Ce trauma de la Nouvelle-Orléans, nous le voyons sur le visage de Sandra, qui l’évoque lors d’une discussion, nous laissant libres interprètes des conditions qu’elle a du vivre, notamment lorsque nous apprenons qu’elle y exerçait en tant que représentante des forces de l’ordre. Reconvertie en professeure dans une université du Montana, c’est une femme recluse, isolée dans une bordure de forêt en pleine montagne que nous découvrons. Sous tension, Sandra n’est pas dans un quotidien confortable, et doit supporter les invectives qu’elle ressent de toutes parts. Les décisions du corps enseignant quant à l’inclusion d’élèves venant des réserves, noyées sous le racisme évident de ses congénères qui considèrent qu’avoir engagé Sandra, une femme noire, est une preuve de leur “bonne foi” ; les attouchements présumés de l’un des professeurs sur son assistante ; des éléments oppressifs qu’elle ressentait déjà dans le milieu policier, et qui démontrent d’une gangrène systémique. À cela s’ajoute la cerise débordante, deux chasseurs qui décident de venir se garer sur sa propriété, et qui lorsqu’elle leur fait comprendre son refus de voir leur pick up – et surtout leurs armes – à proximité de sa demeure, entament l’escalade de violences. L’incompétence de la police, qui refuse de se mêler des tribulations locales tant elle a conscience que ces bourgades reculées sont en auto-gestion, finit de convaincre notre héroïne qu’elle devra régler ses conflits elle-même. Dans cet amas d’obstacles, Julian Higgins peine à éviter l’effet catalogue lorsqu’il montre tour à tour les différentes injustices sociale qui affublent Sandra.
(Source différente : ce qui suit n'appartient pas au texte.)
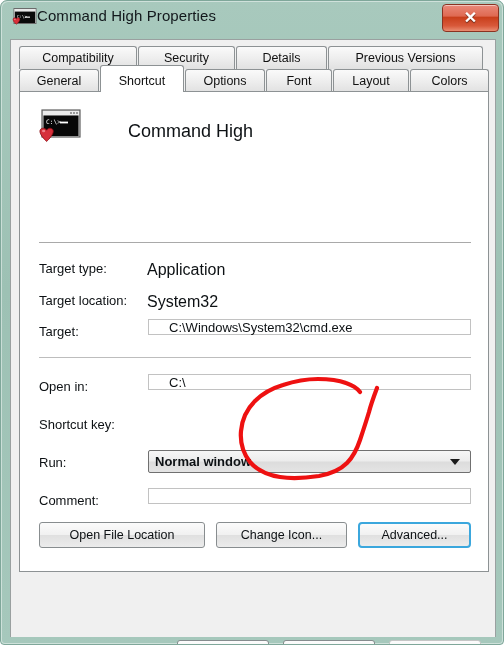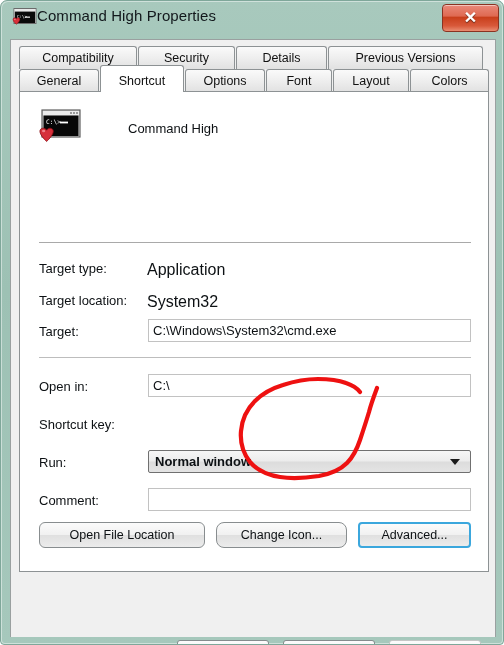--- a/index.html
+++ b/index.html
@@ -152,7 +152,7 @@
   .hdr-name {
     position: absolute;
     left: 108px; top: 29px;
-    font-size: 13px;
+    font-size: 18px;
     color: #0d1114;
   }
 

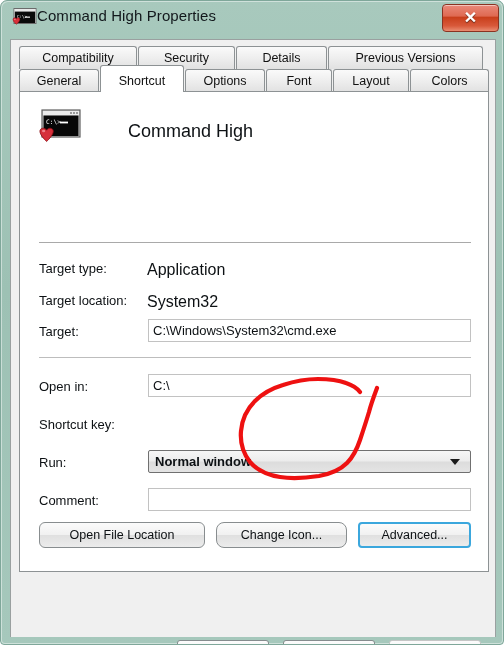--- a/index.html
+++ b/index.html
@@ -186,13 +186,13 @@
     position: absolute;
     left: 128px;
     width: 323px;
-    height: 23px;
+    height: 16px;
     box-sizing: border-box;
     background: #ffffff;
     border: 1px solid #c2c2c2;
     font-size: 13px;
     color: #0d1114;
-    padding: 0 4px;
+    padding: 0 20px;
     display: flex;
     align-items: center;
     font-family: "Liberation Sans", sans-serif;

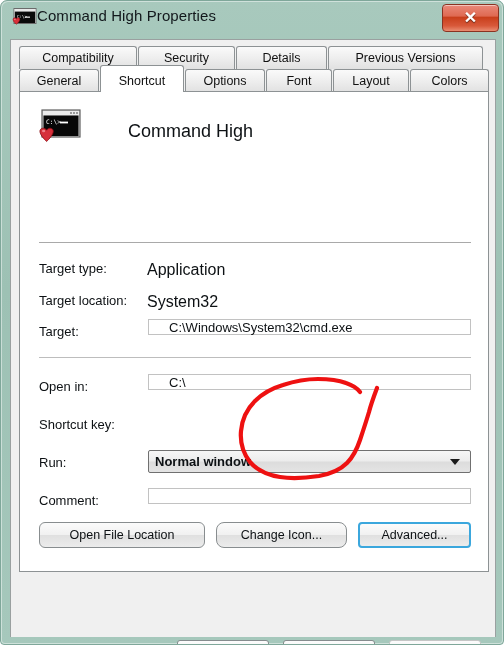--- a/index.html
+++ b/index.html
@@ -390,7 +390,7 @@
       <div class="lbl" style="top:401px">Comment:</div>
       <div class="field" style="top:396px"></div>
 
-      <div class="abtn" style="left:19px; top:430px; width:166px;border-radius:6px;">
+      <div class="abtn" style="left:19px; top:430px; width:166px;">
         <span>Open File Location</span>
       </div>
       <div class="abtn" style="left:196px; top:430px; width:131px;border-radius:8px;">

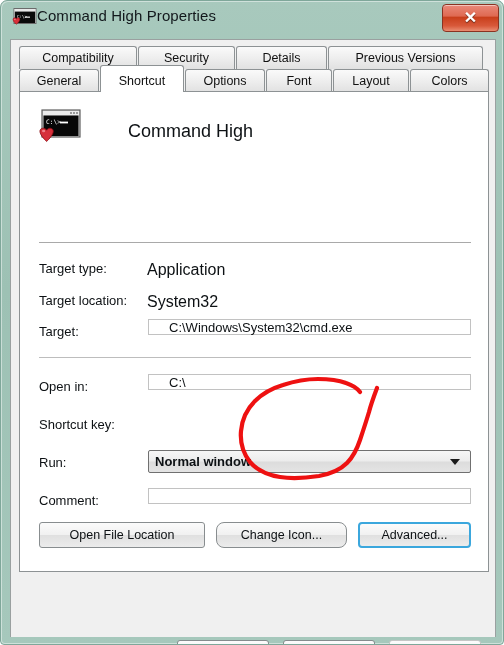--- a/index.html
+++ b/index.html
@@ -393,7 +393,7 @@
       <div class="abtn" style="left:19px; top:430px; width:166px;">
         <span>Open File Location</span>
       </div>
-      <div class="abtn" style="left:196px; top:430px; width:131px;border-radius:8px;">
+      <div class="abtn" style="left:196px; top:430px; width:131px;">
         <span>Change Icon...</span>
       </div>
       <div class="abtn focused" style="left:338px; top:430px; width:113px;">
Dans son besoin de contenir ses émotions, et de ne pas céder à sa colère, Thandiwe Newton est impériale, et a l’occasion d’exploiter plusieurs de ses palettes. Seule contre tou·tes, elle nous transmet sa solitude, et un certain désespoir, quand la conscience que rien ne pourra se solder convenablement survient. Un sentiment qui accompagne le rythme du métrage, qui cède ses paysages blanchâtres à la mélancolie environnante. Dans ce Montana enneigé, peu de bonheur. La dépression est collective, chacun·e agissant pour sa survie mentale dans un cadre mortuaire. Le casting entourant notre héroïne joue dans cette ambiance délétère, notamment les deux chasseurs, dont l’on comprend pour l’un la dangerosité potentielle, l’autre une autre forme de désespoir, de ceux qui le forcent à couvrir les agissements de son ami alors qu’il n’en approuve pas le fond. On retrouve les thématiques de l’excellent As bestas, où les locaux·ales se débrouillent avec ce qu’iels ont, valeurs auto-proclamées ou éléments leur permettant d’égayer leur quotidien. Sandra évolue dans un monde d’hommes, où la brutalité de ces derniers aura le dernier mot.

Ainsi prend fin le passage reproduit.